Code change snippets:
· · · · · · ·

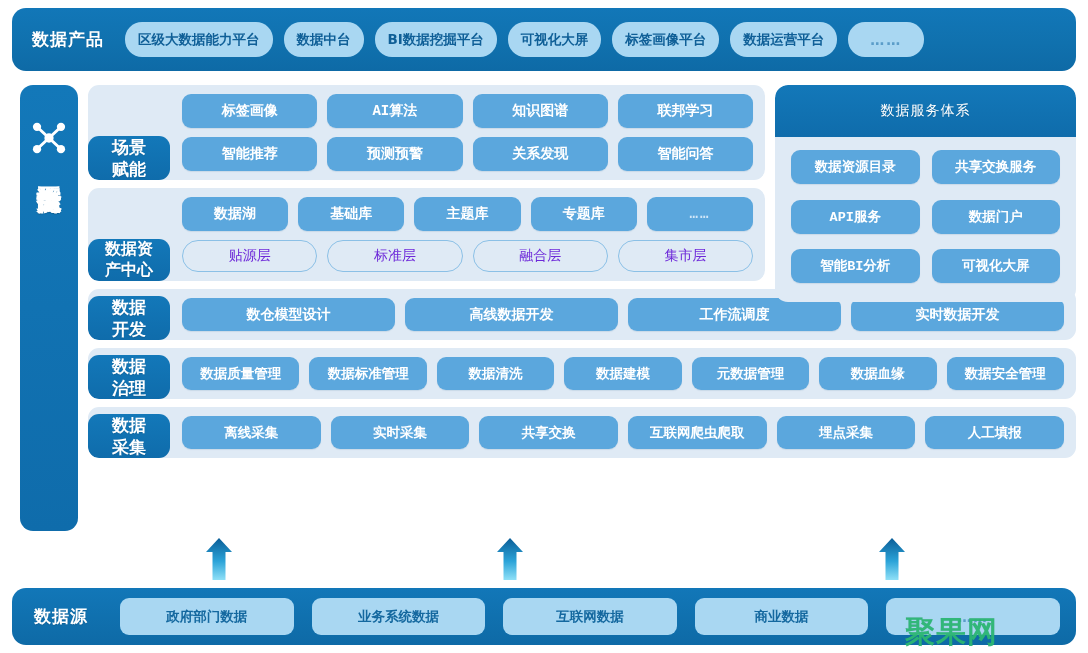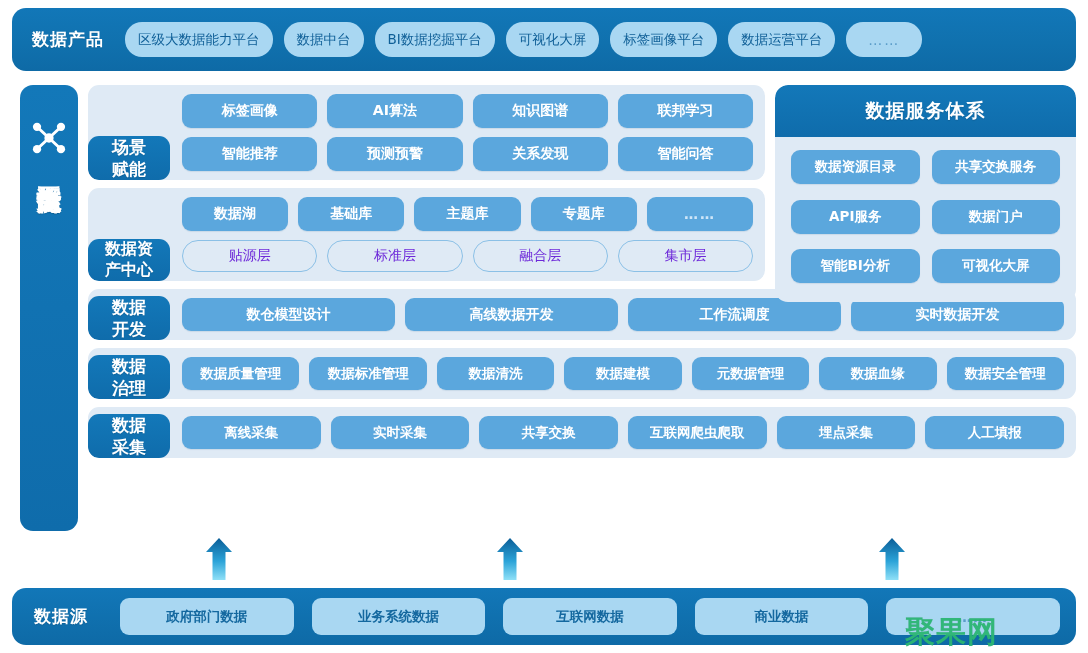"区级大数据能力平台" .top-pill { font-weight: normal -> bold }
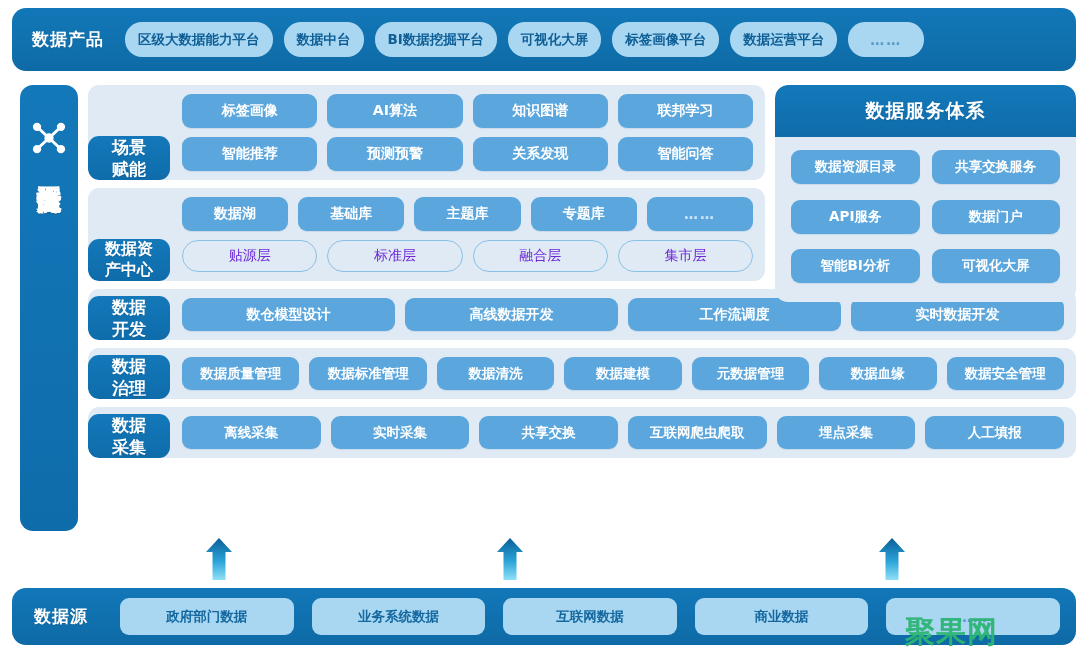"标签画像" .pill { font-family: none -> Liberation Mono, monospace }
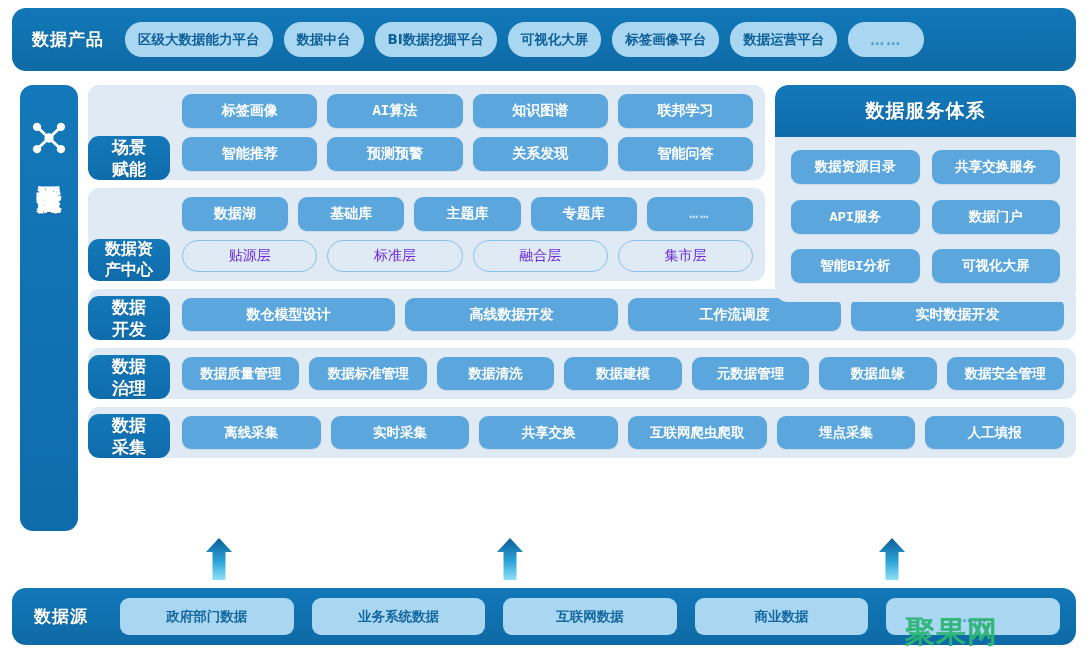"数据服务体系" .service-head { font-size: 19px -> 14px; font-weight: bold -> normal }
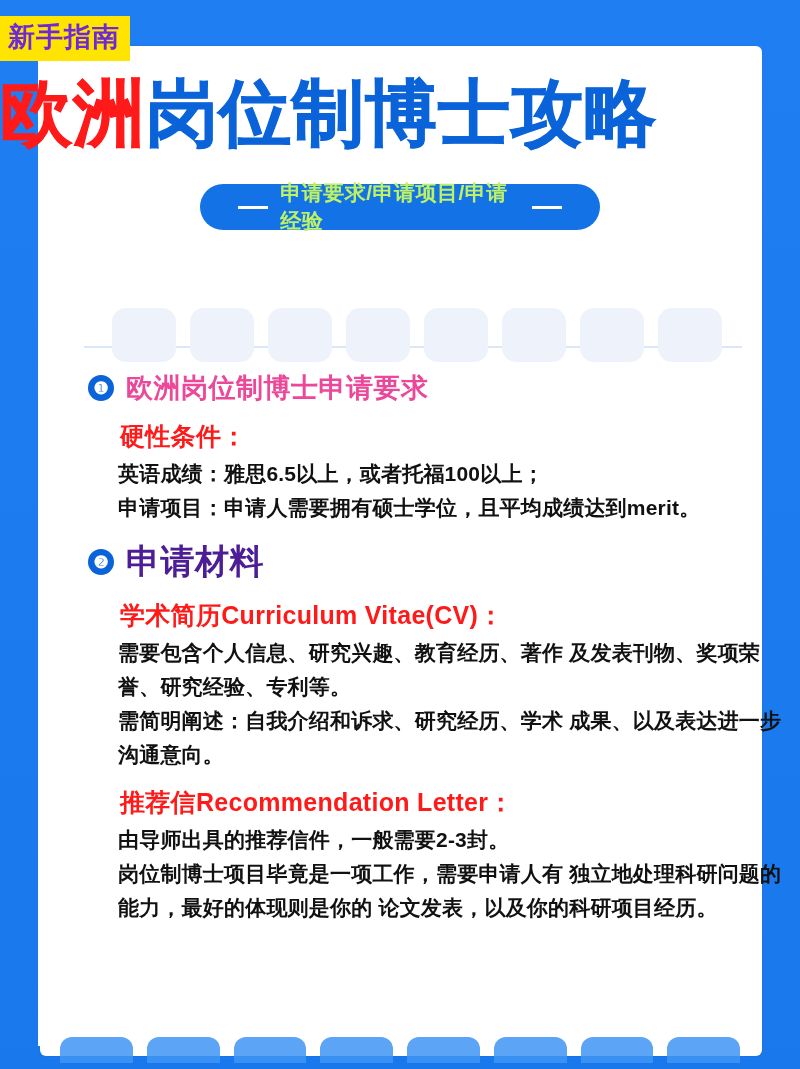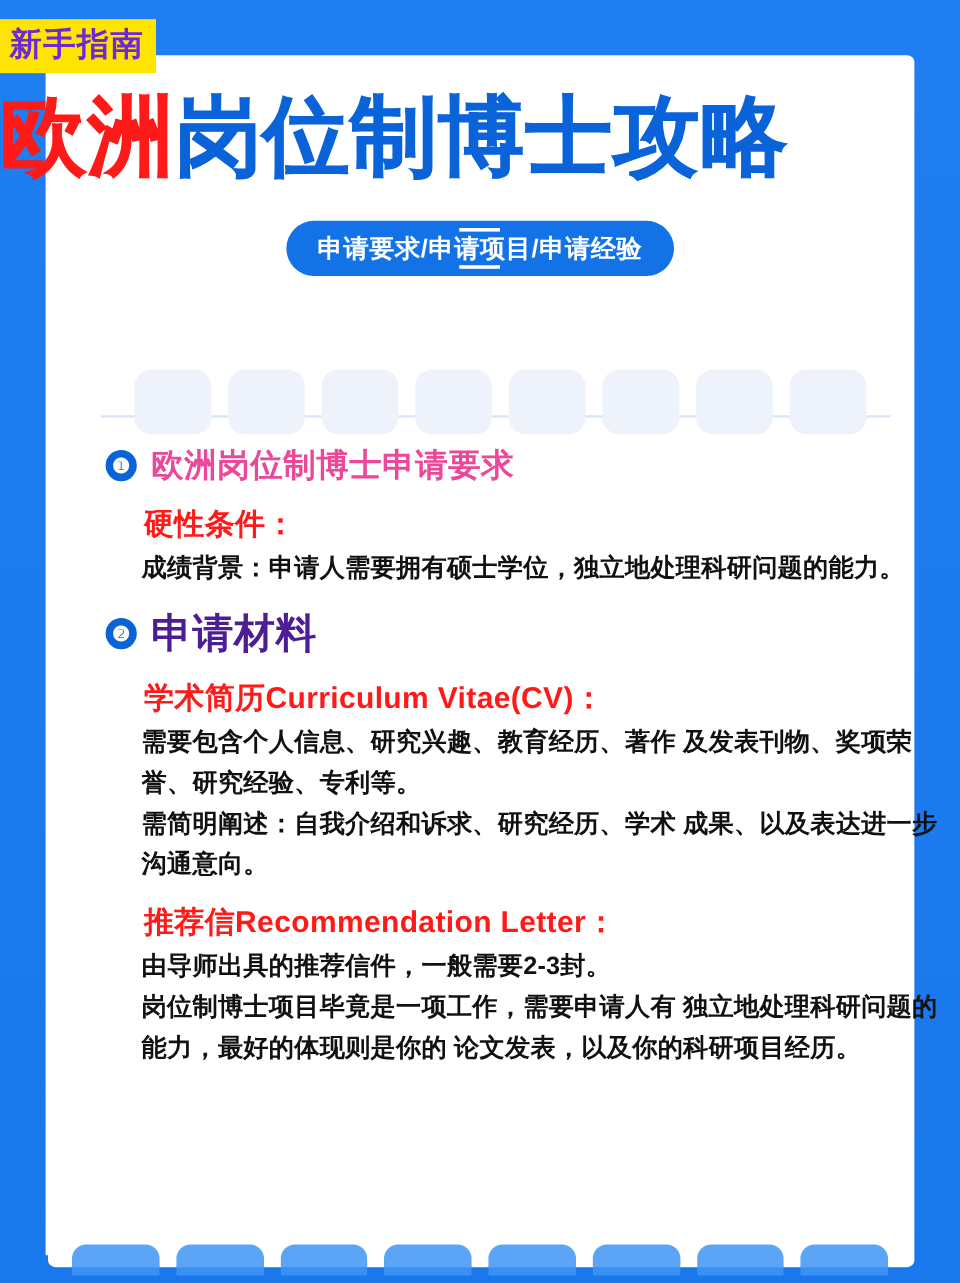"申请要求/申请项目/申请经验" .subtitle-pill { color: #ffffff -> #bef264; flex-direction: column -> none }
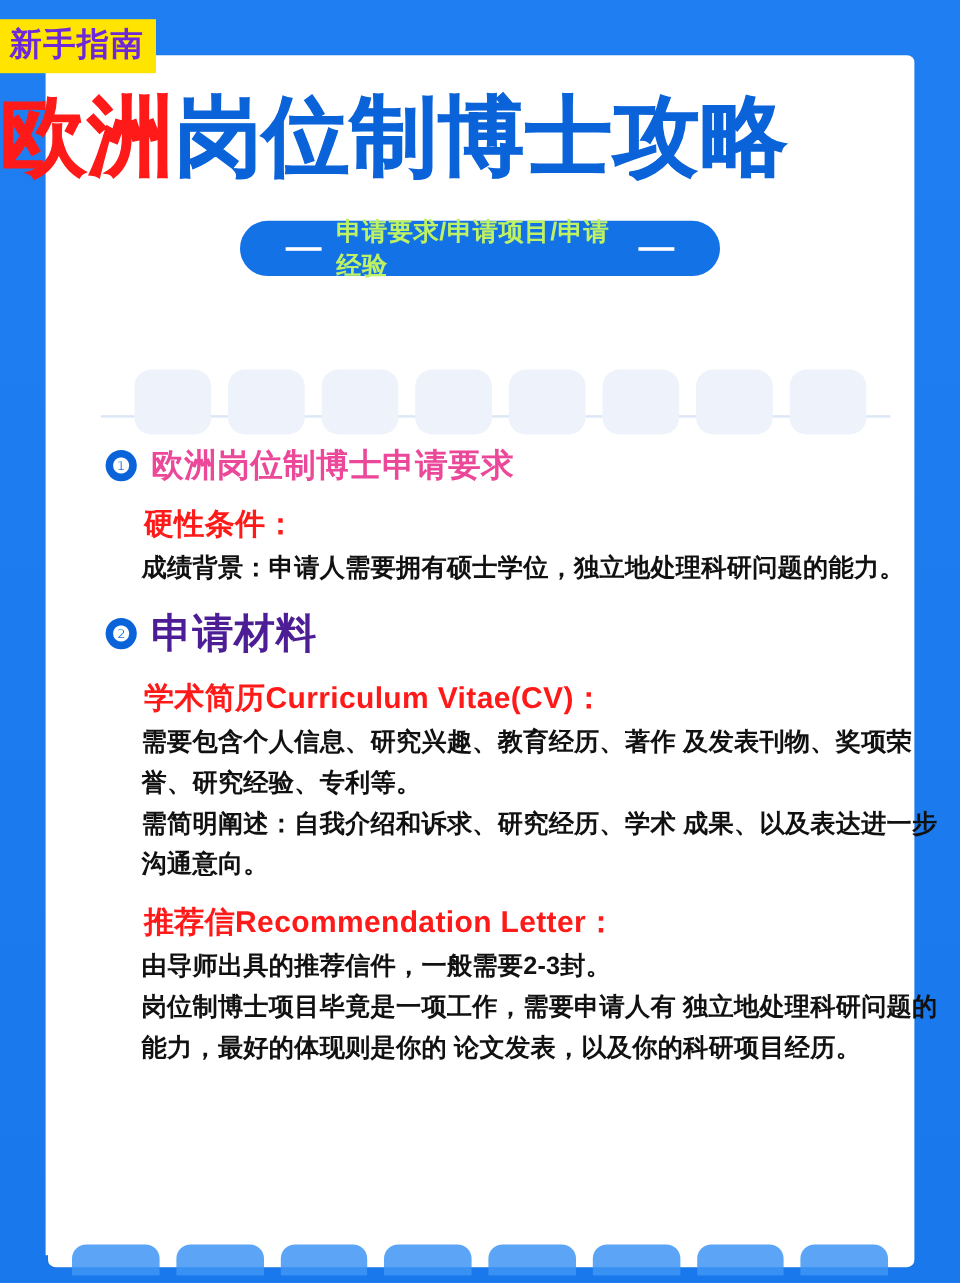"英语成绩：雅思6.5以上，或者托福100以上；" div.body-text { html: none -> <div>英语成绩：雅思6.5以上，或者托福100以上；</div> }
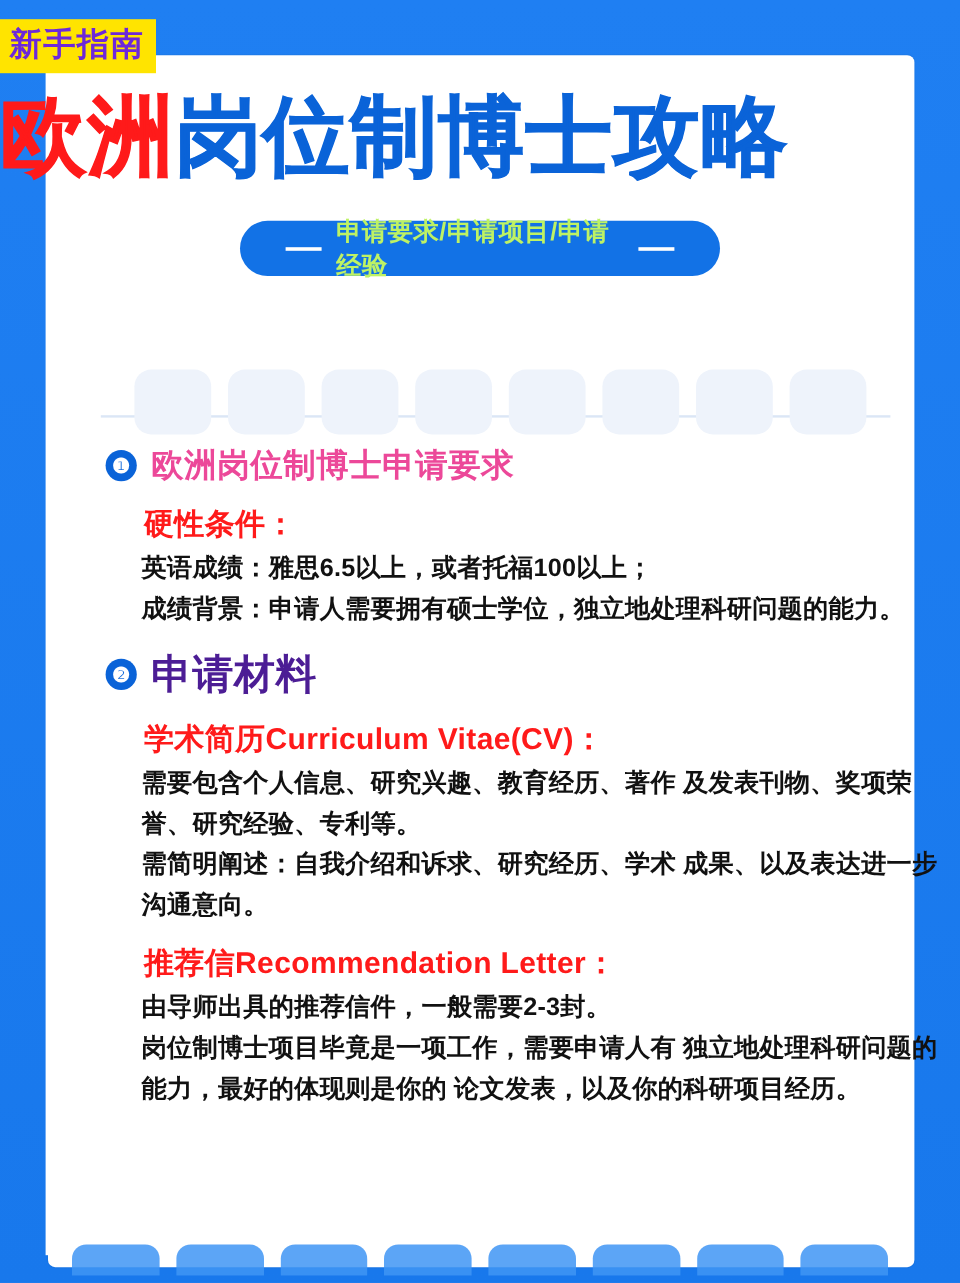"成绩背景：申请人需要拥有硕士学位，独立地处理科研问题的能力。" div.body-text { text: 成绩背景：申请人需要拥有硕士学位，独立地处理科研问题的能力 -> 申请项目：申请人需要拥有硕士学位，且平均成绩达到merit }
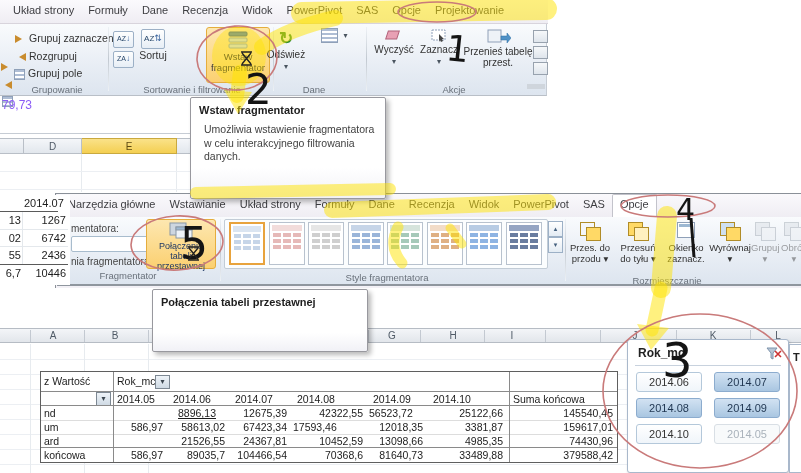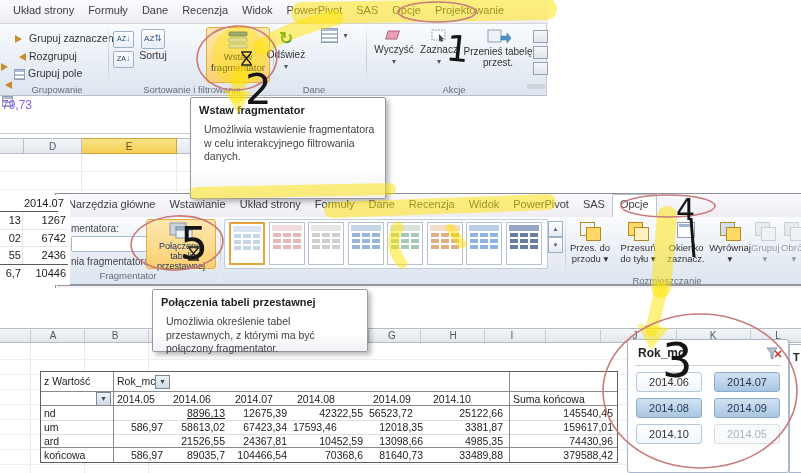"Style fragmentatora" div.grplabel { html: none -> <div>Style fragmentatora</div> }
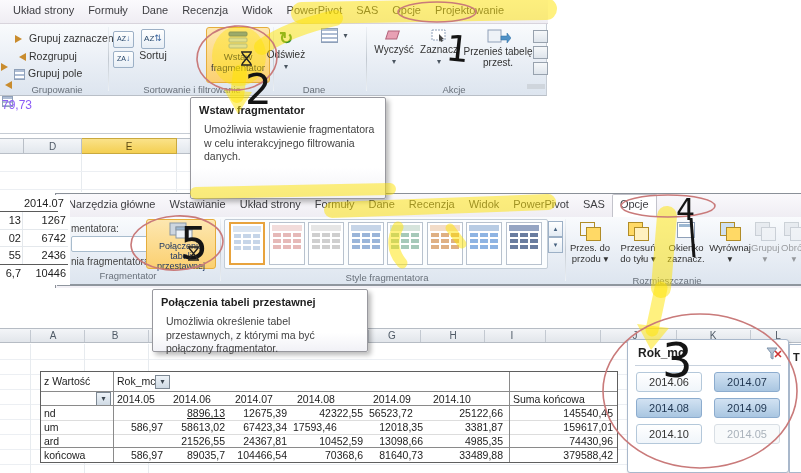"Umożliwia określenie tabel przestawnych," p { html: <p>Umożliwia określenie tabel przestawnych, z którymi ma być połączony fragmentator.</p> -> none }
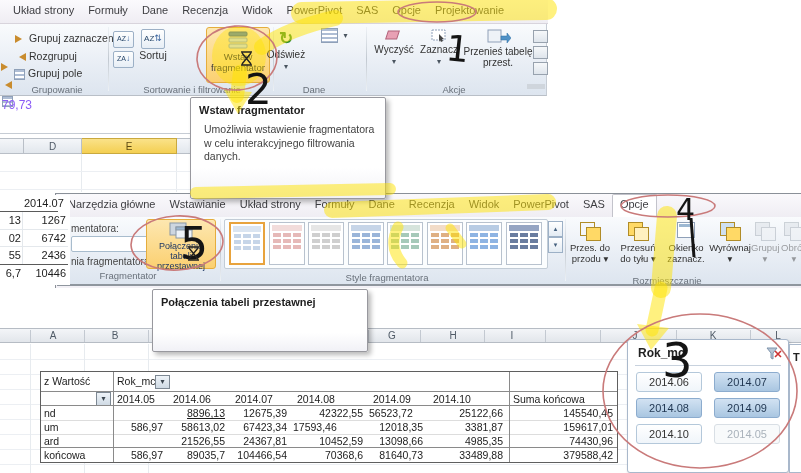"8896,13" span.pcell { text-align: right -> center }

· · · · · · ·

Exercise description
The records above are to be repeated exactly, with every picture removed from the copy.

Answer to the problem
"区级大数据能力平台" .top-pill { font-weight: normal -> bold }
"标签画像" .pill { font-family: none -> Liberation Mono, monospace }
"数据服务体系" .service-head { font-size: 19px -> 14px; font-weight: bold -> normal }
"申请要求/申请项目/申请经验" .subtitle-pill { color: #ffffff -> #bef264; flex-direction: column -> none }
"英语成绩：雅思6.5以上，或者托福100以上；" div.body-text { html: none -> <div>英语成绩：雅思6.5以上，或者托福100以上；</div> }
"成绩背景：申请人需要拥有硕士学位，独立地处理科研问题的能力。" div.body-text { text: 成绩背景：申请人需要拥有硕士学位，独立地处理科研问题的能力 -> 申请项目：申请人需要拥有硕士学位，且平均成绩达到merit }
"Style fragmentatora" div.grplabel { html: none -> <div>Style fragmentatora</div> }
"Umożliwia określenie tabel przestawnych," p { html: <p>Umożliwia określenie tabel przestawnych, z którymi ma być połączony fragmentator.</p> -> none }
"8896,13" span.pcell { text-align: right -> center }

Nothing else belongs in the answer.